Monday, March 11, 2013

Working For Satan

As promised, today begins what I hope to become a long and painful journey of writing in this little blog daily. Just like a J O B, I'm taking weekends off.  I don't care if you have a great job now or not, Monday is not your favorite day of the week. If you say it is, you are a liar or a millionaire. Or both. Mondays will be dedicated to that wonderful place most of call work. Where you sell your soul to make enough money to support the IRS and the deadbeats who eat better than you do. Where you meet people who scare the hell out of you and make you wonder whether or not you locked all your doors at home. I sure as hell hope you did.
I worked for Satan once. He didn't look the way I had always imagined Satan would, but it was painfully obvious after my first day on the job that he was indeed from Purgatory. I won't go into detail about where or when this job took place because I prefer not to be slapped with a defamation of character lawsuit, but rest assured this is all true and this person does exist. Unless he was hit by a bus or tragically poisoned. By tragically, I mean purposely.  You have probably worked for his evil cousin or long lost brother.
I was newly engaged and had just moved back to my home state after a year of wanting to jump off a building every afternoon. I had lived in Vegas. It was time to find new employment and I fell back on what I had done before I was rubbing naked bodies in a spa off the Strip. It sounds sleazy, but rest assured that job was nothing compared to shit I saw living in that festering shit hole of a town. I went back to working a front desk. Answering phones, greeting customers, making coffee for dickheads who were better than me because they drove a $50,000 car and showed up to work at 11 am.
My duties seemed pretty straight forward as I was trained by one of the other "employees", who I found out later was Satan's daughter.  The training  menu took an awkward turn when Mr. S came in and asked if I had been shown everything. He proceeded to take me to the kitchen and direct me on the how to's of coffee preparation, which I had indicated previously I was more than capable of doing. Apparently my OCD was not as pronounced as Satan's, so training began. I was to grind the coffee beans, place them in the paper basket filter, pour in the filtered water, start the machine and then deep clean the grinder. Yes, my friends, the grinder was to be taken apart every morning and disinfected from top to bottom. This was no industrial grinder or fancy Williams Sonoma contraption. It was a cheap fucking grinder that anyone and their broke ass nephew can afford from Target. I had a hunch Mr. S may just be a control freak.
Morning meetings consisted of having each person who had made a mistake during the previous week, stand up and be berated by Mr. S. Not as a collective group, but one by one. He would then point out to everyone what you had done and make sure each employee understood how grave the situation was. I was lucky enough to be picked during my first month of employment to stand up and get bullied about a typo that I had missed in an ad that was printed. Had I not been the butt of jokes for my entire high school career, it may have bothered me.
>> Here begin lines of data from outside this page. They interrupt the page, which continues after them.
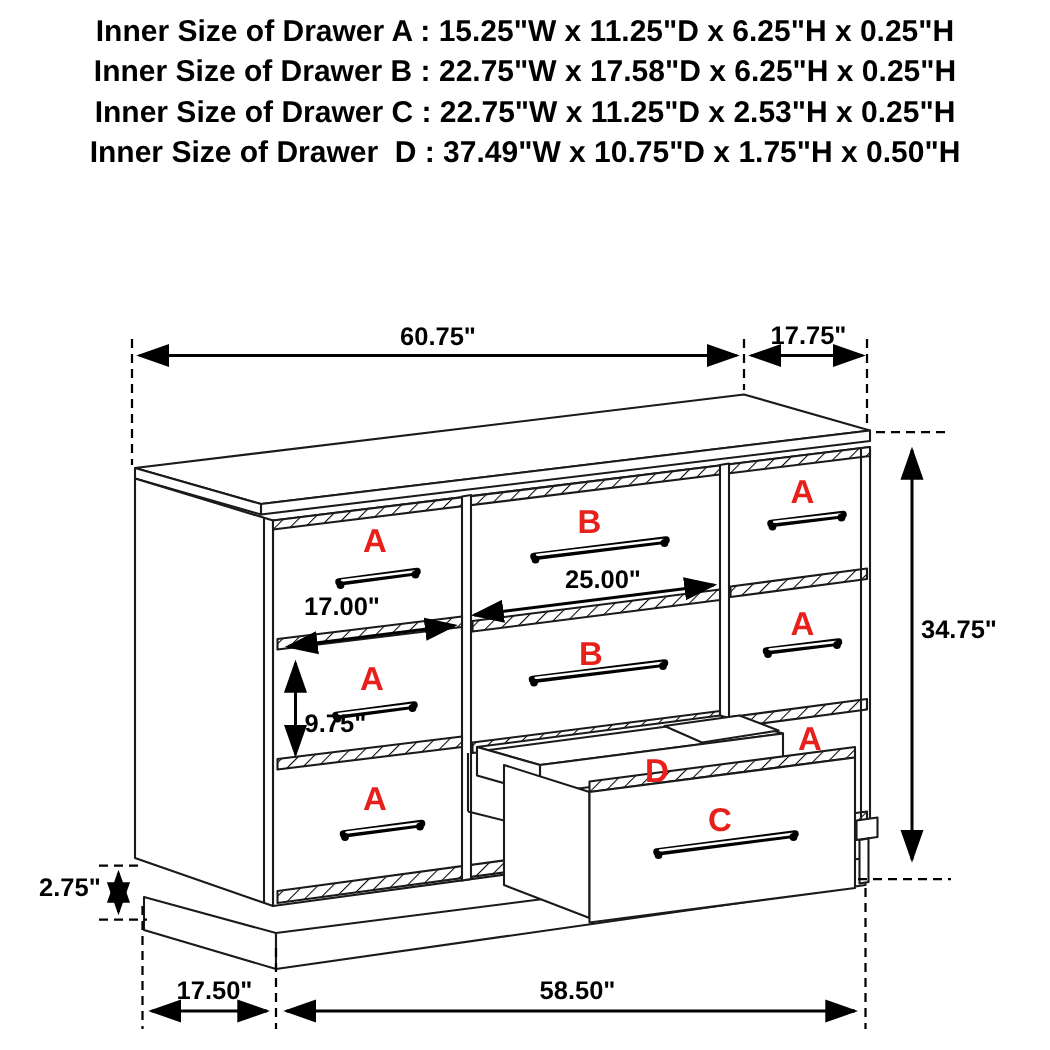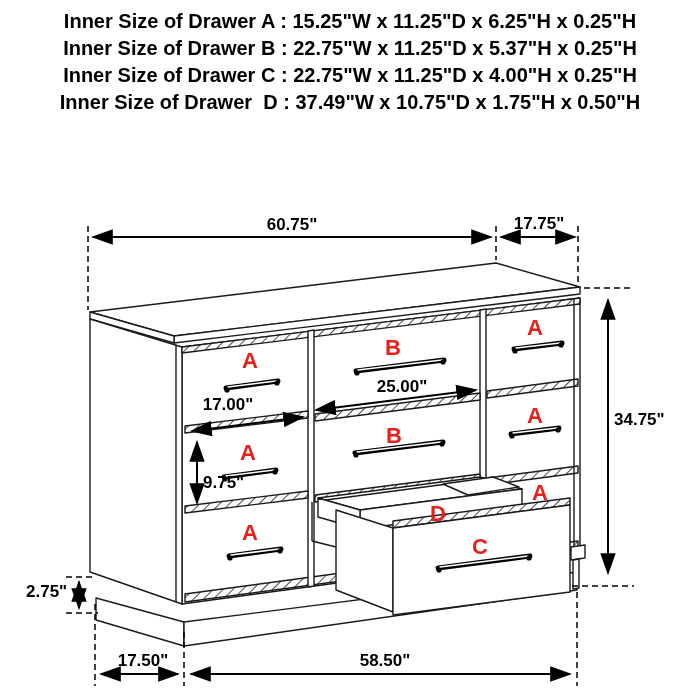--- a/index.html
+++ b/index.html
@@ -19,7 +19,7 @@
 
   <div class="hdr">
     <div>Inner Size of Drawer A : 15.25"W x 11.25"D x 6.25"H x 0.25"H</div>
-    <div>Inner Size of Drawer B : 22.75"W x 11.25"D x 5.37"H x 0.25"H</div>
+    <div>Inner Size of Drawer B : 22.75"W x 17.58"D x 6.25"H x 0.25"H</div>
     <div>Inner Size of Drawer C : 22.75"W x 11.25"D x 4.00"H x 0.25"H</div>
     <div>Inner Size of Drawer  D : 37.49"W x 10.75"D x 1.75"H x 0.50"H</div>
   </div>

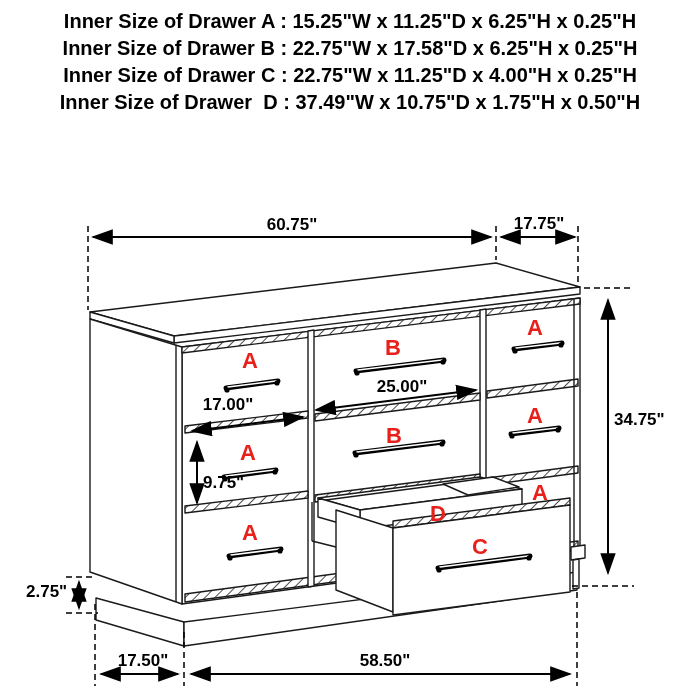--- a/index.html
+++ b/index.html
@@ -20,7 +20,7 @@
   <div class="hdr">
     <div>Inner Size of Drawer A : 15.25"W x 11.25"D x 6.25"H x 0.25"H</div>
     <div>Inner Size of Drawer B : 22.75"W x 17.58"D x 6.25"H x 0.25"H</div>
-    <div>Inner Size of Drawer C : 22.75"W x 11.25"D x 4.00"H x 0.25"H</div>
+    <div>Inner Size of Drawer C : 22.75"W x 11.25"D x 2.53"H x 0.25"H</div>
     <div>Inner Size of Drawer  D : 37.49"W x 10.75"D x 1.75"H x 0.50"H</div>
   </div>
This was the job that I dreaded every morning when my eyes opened to a world full of unicorn possibilities. I would drive slowly down the road and read every billboard along my path, in hopes one would give me an immediate job offer or inform me of my lottery win. I then picked up my daily latte and would hot box my car with Marlboro's, while planning my side business of being a hit man. I knew who would be first on my list.
My breaking point came when I had been put in charge of turning off the alarm and being the first to enter the building. Mr. S changed the password weekly because he didn't trust anyone as far as he could torture them. I have a sneaking suspicion that Mr. S put me in charge of this duty so that he could really find out how much one person could take. It was a Monday and I had been informed Friday of the new code, however being the fucking idiot that he counted on me being, I had forgotten to tattoo it on my arm. I tried every number combo I could think of and then the phone rang while simultaneously the alarm shook my brain and shot strobes through my cornea. I assured the alarm company of my right to be there and suddenly I felt burning eyes through the back of my jacket. Mr. S was waiting in the wings for me to fail. He calmly punched in the correct code, took the phone from me and made small talk with the alarm lady. He then proceeded to let me know what an incompetent idiot I was. How hard was my job? Had I ever had any responsibility? Could I not be trusted with the smallest detail without ruining everything? I block out a lot of painful moments in my life and this one is no exception. I can't specifically recall each word or how his face looked but I remember thinking, This is not how normal people manage other people.
A few weeks later, I found a new job and a great boss. Telling Mr S. I was quitting felt like losing 50 pounds and being let out of the State Pen with 20 bucks and a bus pass. The hard part was having to take him off my hit list.